Task: Using the listing below, copy exactly the lines from the one containing "1952Q1: 2.8 -> 1.99" to the one containing "11/30/2021: none -> 13100", both lines included, and no others.

Listed records:
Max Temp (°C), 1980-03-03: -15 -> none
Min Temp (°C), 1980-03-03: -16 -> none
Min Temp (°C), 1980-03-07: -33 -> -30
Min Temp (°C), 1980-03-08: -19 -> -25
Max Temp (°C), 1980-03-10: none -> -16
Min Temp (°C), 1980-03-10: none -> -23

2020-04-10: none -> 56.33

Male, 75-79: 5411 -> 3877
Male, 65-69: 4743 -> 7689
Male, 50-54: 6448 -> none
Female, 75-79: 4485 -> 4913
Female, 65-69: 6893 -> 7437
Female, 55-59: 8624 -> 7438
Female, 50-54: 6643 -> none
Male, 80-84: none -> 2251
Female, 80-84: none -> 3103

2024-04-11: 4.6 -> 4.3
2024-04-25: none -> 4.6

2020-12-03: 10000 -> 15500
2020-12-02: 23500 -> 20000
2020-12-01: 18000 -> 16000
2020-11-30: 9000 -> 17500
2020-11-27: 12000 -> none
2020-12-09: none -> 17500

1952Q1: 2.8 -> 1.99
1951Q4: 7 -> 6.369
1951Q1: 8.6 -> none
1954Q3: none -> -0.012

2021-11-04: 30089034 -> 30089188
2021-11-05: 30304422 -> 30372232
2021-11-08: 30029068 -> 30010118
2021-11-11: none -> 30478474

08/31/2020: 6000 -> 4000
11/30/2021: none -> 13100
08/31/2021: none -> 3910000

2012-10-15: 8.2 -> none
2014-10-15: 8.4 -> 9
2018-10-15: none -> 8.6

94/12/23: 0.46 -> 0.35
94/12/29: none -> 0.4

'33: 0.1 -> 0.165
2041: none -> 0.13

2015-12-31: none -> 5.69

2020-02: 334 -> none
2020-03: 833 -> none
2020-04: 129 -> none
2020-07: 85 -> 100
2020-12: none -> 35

Task output:
1952Q1: 2.8 -> 1.99
1951Q4: 7 -> 6.369
1951Q1: 8.6 -> none
1954Q3: none -> -0.012

2021-11-04: 30089034 -> 30089188
2021-11-05: 30304422 -> 30372232
2021-11-08: 30029068 -> 30010118
2021-11-11: none -> 30478474

08/31/2020: 6000 -> 4000
11/30/2021: none -> 13100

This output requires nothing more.